## DESCRIPTION OF THE TASK
Using the records below, reproduce exactly the lines from the one containing "shipping: 77.00 -> 50.00" through the end, and nothing more; skip the images.

## DATA FOR REVIEW
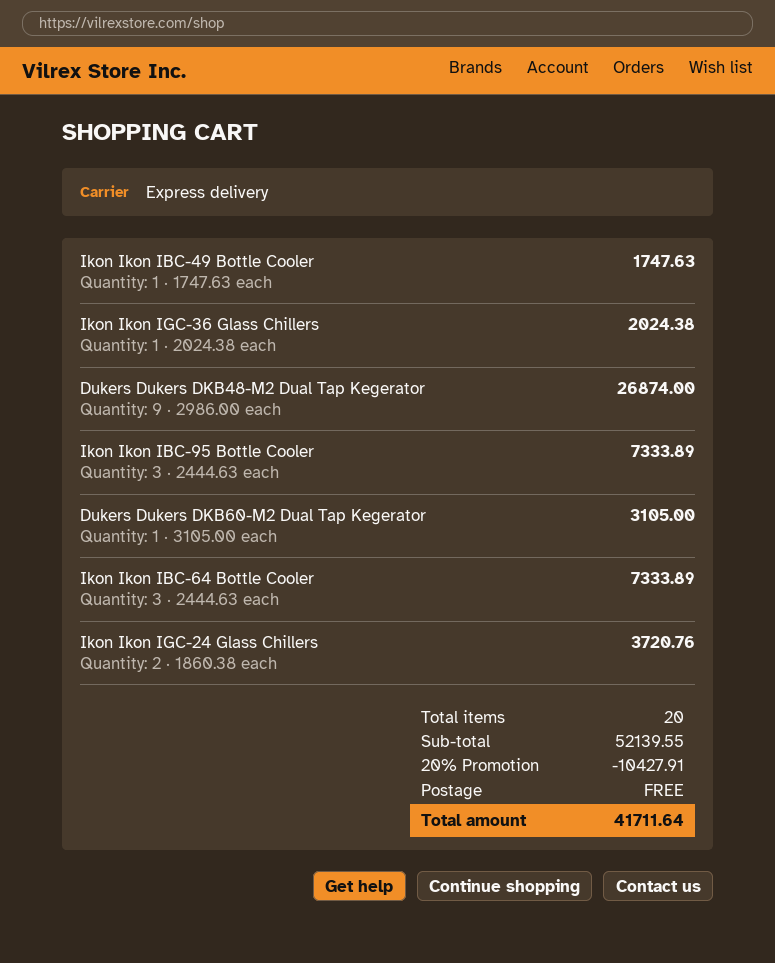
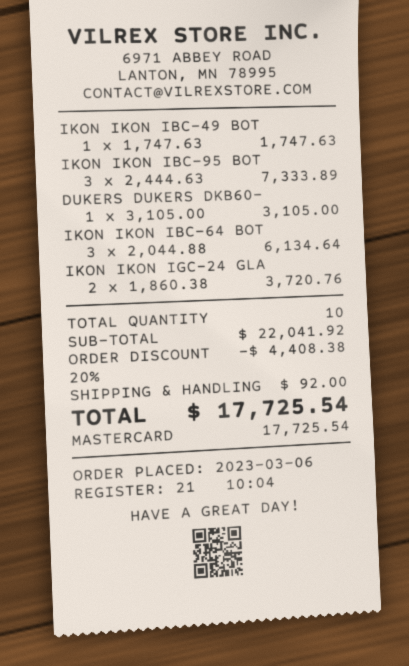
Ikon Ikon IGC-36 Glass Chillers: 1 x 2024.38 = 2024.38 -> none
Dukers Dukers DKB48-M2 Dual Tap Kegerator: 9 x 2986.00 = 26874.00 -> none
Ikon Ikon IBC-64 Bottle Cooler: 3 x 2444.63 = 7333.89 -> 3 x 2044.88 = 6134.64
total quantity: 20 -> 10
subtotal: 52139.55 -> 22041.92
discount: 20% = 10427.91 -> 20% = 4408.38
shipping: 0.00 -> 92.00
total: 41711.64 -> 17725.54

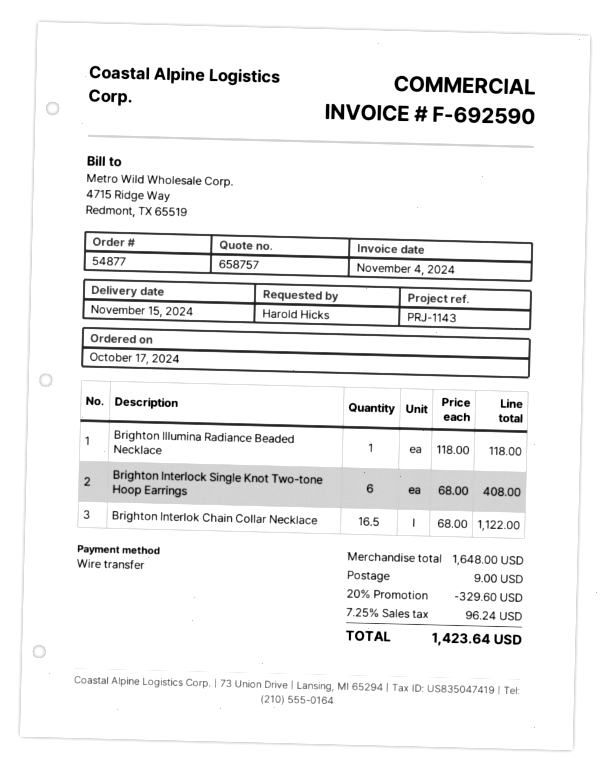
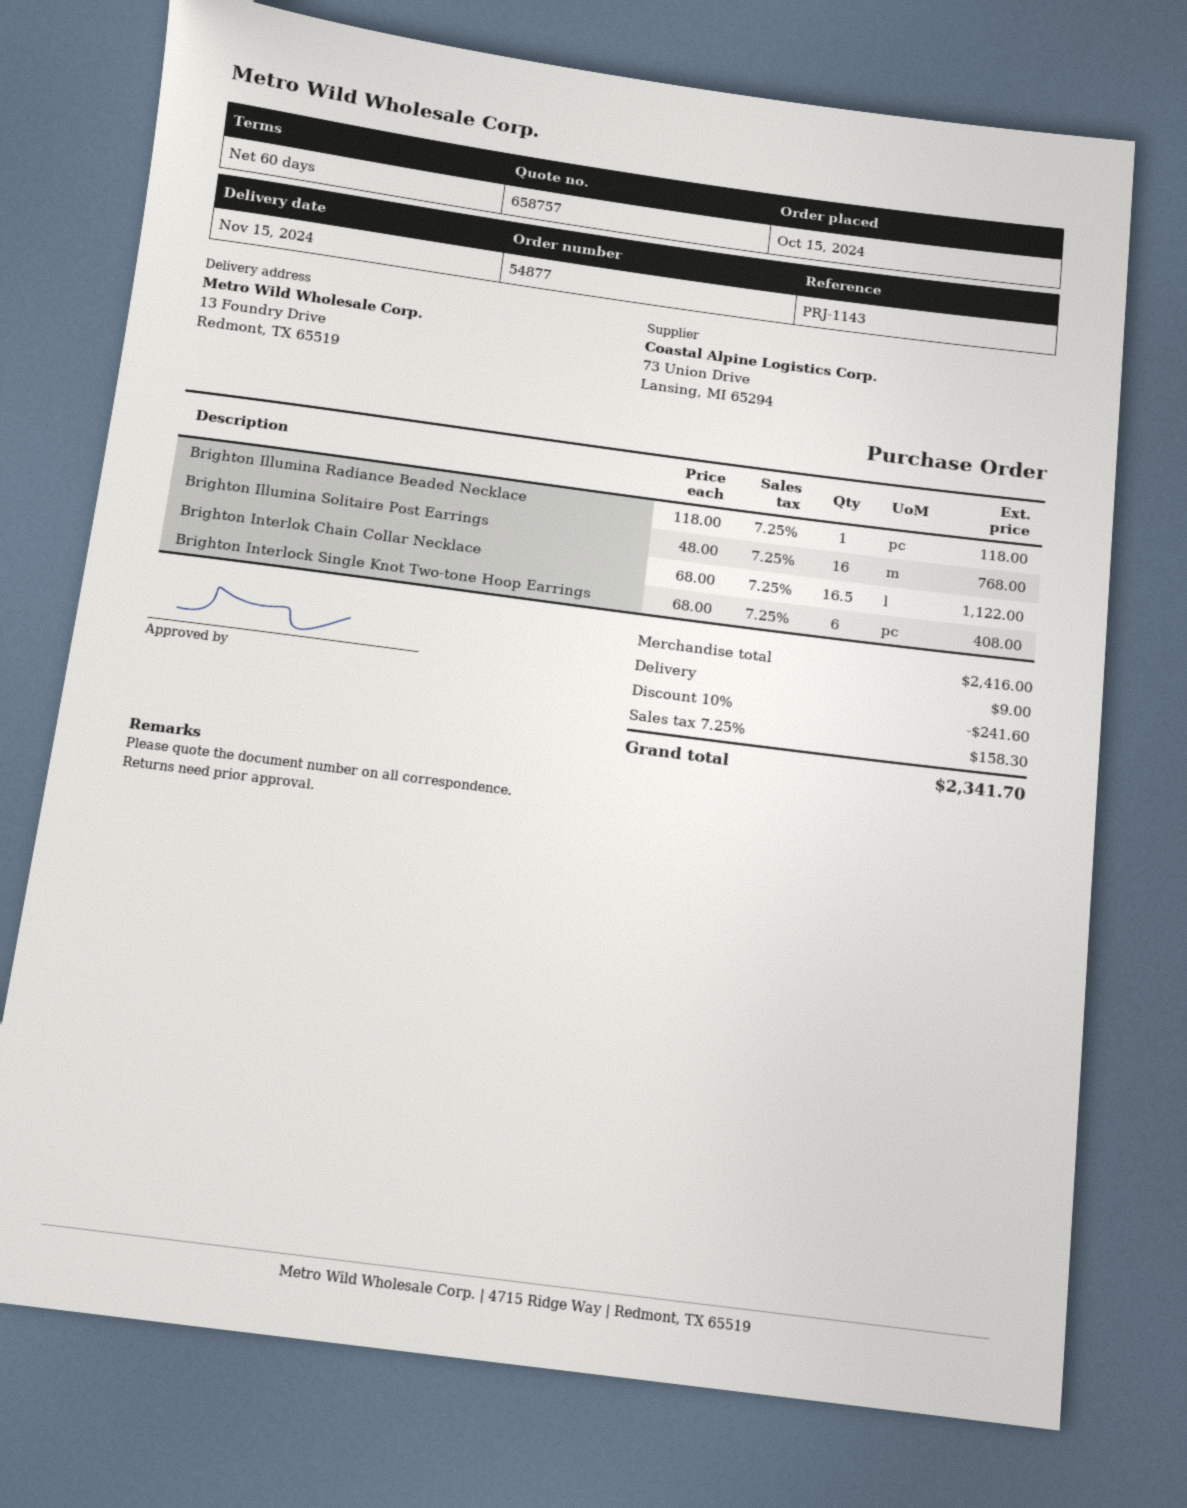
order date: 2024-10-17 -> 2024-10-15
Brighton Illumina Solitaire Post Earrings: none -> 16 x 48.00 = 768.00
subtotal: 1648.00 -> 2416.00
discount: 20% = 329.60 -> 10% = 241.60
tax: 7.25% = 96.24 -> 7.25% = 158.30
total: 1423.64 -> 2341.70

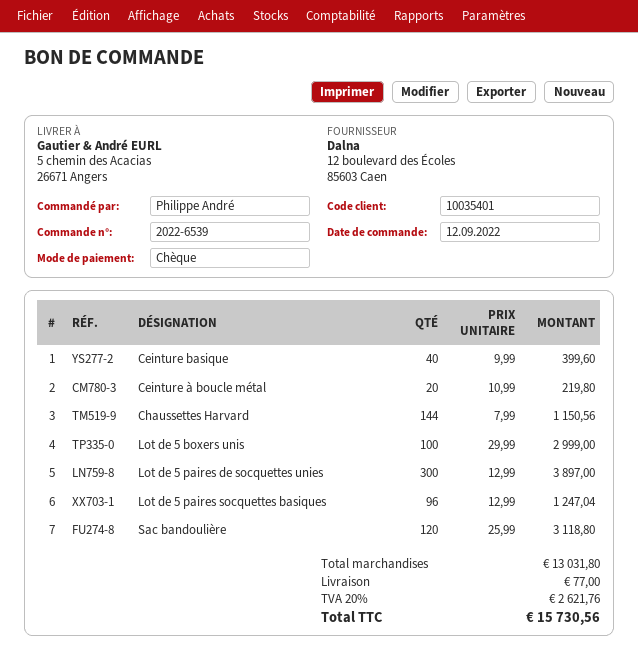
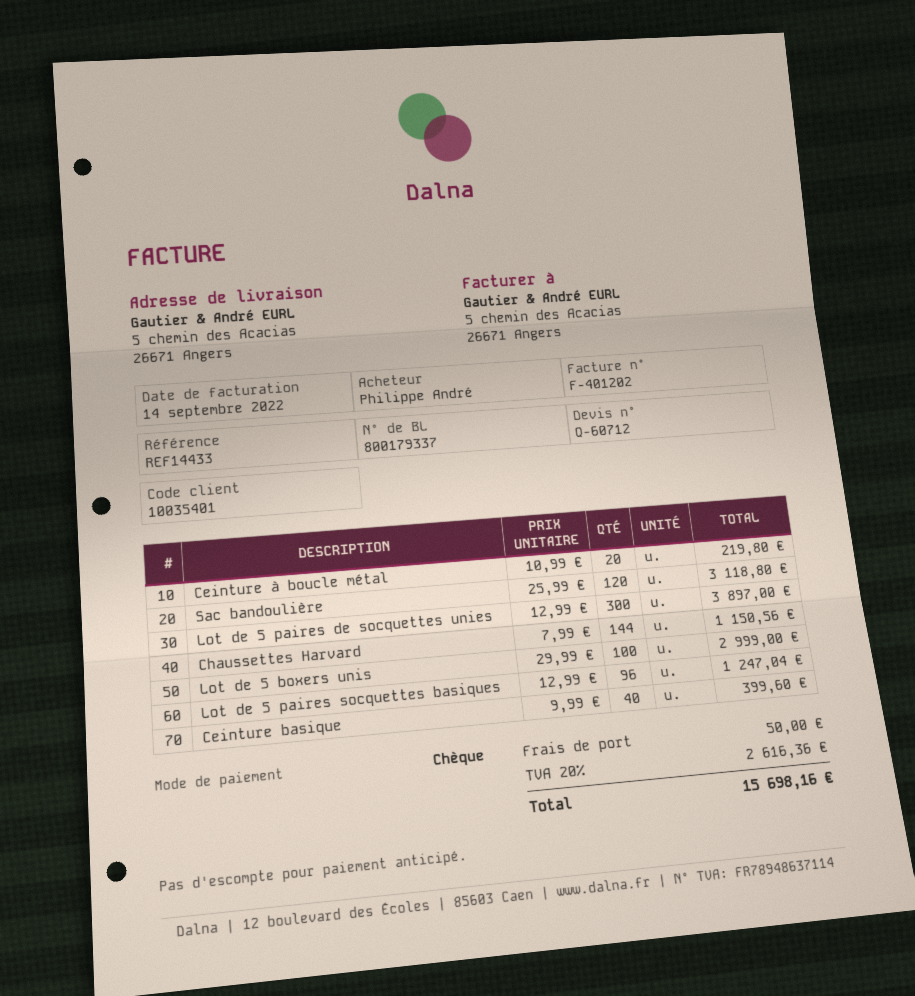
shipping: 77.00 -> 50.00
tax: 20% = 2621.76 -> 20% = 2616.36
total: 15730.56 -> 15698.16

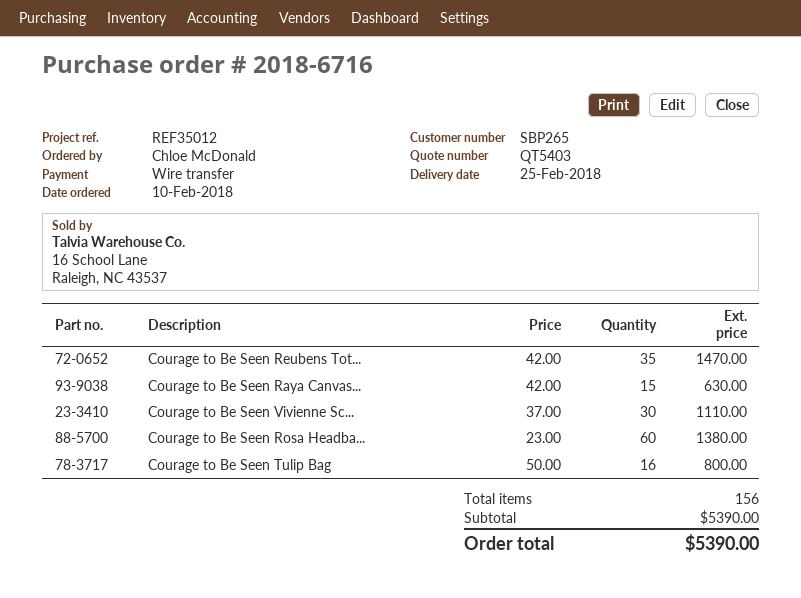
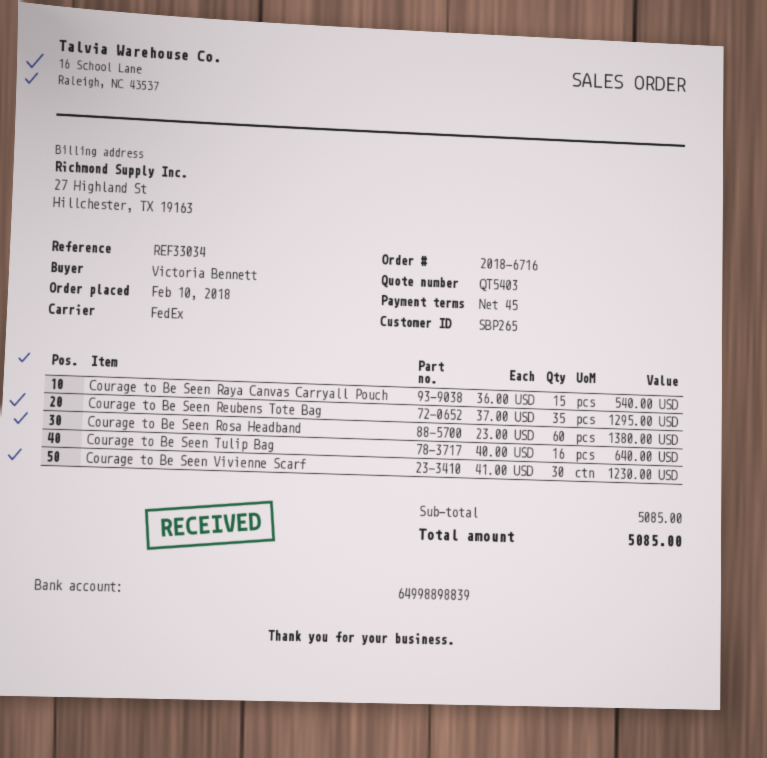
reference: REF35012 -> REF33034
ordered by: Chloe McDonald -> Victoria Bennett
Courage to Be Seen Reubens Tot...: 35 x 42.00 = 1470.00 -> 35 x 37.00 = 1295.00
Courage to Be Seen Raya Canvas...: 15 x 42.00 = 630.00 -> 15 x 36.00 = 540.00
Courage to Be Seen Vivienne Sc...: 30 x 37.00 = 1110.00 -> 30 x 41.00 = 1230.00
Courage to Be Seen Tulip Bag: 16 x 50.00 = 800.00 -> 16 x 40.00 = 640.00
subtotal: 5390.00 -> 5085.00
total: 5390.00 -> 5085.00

## EXERCISE RESULT
shipping: 77.00 -> 50.00
tax: 20% = 2621.76 -> 20% = 2616.36
total: 15730.56 -> 15698.16

reference: REF35012 -> REF33034
ordered by: Chloe McDonald -> Victoria Bennett
Courage to Be Seen Reubens Tot...: 35 x 42.00 = 1470.00 -> 35 x 37.00 = 1295.00
Courage to Be Seen Raya Canvas...: 15 x 42.00 = 630.00 -> 15 x 36.00 = 540.00
Courage to Be Seen Vivienne Sc...: 30 x 37.00 = 1110.00 -> 30 x 41.00 = 1230.00
Courage to Be Seen Tulip Bag: 16 x 50.00 = 800.00 -> 16 x 40.00 = 640.00
subtotal: 5390.00 -> 5085.00
total: 5390.00 -> 5085.00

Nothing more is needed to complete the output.